Rowett entered the war as captain of Company K of the 7th Illinois Infantry Regiment, which is considered the first unit from Illinois to answer President Abraham Lincoln's call for volunteers. Colonel Rowett fought with distinction at the battles of Fort Donelson, Shiloh, and Corinth and fought against Confederate guerrillas in northern Alabama at the war's midpoint. His most notable service came at the Battle of Allatoona in Georgia on Oct. 5, 1864, when he led the defense of a pivotal Union supply depot. When the war ended, he was brevetted Brigadier General of United States Volunteers.

After the war, Rowett returned to his adopted home of Carlinville, Illinois and established himself as a nationally recognized breeder of thoroughbred horses at his farm, The Meadows, one mile north of town. The Rowett colors of orange jacket and blue cap were known across Western and Southern tracks, but his outstanding production at The Meadows was Spokane, the winner of the 1889 Kentucky Derby.

Rowett is also credited by many as the first to introduce the true-bred beagle hound to America from his native England. The Rowett strain of beagles was recognized as a leader in the field of beagling around the turn of the century. Rowett was also one of three men who drafted the first-ever beagle standard for bench and show judging in 1884.

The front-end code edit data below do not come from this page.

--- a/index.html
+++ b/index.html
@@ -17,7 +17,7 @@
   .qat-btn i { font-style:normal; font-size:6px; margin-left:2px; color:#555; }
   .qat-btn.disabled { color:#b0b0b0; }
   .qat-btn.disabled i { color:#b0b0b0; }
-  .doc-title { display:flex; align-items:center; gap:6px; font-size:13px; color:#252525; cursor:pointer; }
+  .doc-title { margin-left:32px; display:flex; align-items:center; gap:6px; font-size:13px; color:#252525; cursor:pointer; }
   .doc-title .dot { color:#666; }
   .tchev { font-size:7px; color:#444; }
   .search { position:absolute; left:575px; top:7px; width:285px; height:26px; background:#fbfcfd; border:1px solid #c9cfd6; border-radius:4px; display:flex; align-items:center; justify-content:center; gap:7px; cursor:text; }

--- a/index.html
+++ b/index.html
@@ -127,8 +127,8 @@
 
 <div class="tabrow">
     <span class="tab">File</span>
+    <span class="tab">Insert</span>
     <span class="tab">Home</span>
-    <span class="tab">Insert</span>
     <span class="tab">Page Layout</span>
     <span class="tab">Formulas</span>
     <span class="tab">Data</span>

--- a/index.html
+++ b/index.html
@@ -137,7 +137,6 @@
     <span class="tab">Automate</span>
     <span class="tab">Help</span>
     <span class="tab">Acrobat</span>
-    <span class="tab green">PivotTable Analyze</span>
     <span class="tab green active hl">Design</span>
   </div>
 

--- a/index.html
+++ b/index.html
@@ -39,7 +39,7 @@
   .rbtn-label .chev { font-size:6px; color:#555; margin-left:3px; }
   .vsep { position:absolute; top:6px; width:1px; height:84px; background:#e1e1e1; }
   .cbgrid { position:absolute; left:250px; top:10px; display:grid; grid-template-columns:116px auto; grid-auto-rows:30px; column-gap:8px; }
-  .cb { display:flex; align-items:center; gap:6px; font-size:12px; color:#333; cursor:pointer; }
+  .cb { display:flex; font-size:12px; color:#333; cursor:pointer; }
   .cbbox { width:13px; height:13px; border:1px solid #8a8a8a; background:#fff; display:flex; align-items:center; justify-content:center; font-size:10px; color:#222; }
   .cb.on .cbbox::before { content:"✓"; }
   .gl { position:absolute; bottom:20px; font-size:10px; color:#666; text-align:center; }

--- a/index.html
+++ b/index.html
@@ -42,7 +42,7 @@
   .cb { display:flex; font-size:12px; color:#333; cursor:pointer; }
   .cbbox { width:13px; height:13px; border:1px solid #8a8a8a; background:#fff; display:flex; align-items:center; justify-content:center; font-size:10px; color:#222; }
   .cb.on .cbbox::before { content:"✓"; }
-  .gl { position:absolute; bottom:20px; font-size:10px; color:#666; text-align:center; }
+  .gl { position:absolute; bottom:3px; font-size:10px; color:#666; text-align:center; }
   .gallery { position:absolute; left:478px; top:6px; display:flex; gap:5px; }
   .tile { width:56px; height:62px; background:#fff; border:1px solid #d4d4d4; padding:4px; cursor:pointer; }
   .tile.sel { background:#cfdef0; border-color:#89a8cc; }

A one-term member of the Illinois House, Rowett held several statewide appointive posts and was a vocal member of the Illinois Republican Party. But his health began to fail in his later years, and he died suddenly at Washington Park (Chicago) on July 13, 1887.

As a measure of his national stature, news of his death was reported on page one of the New York Times the following day.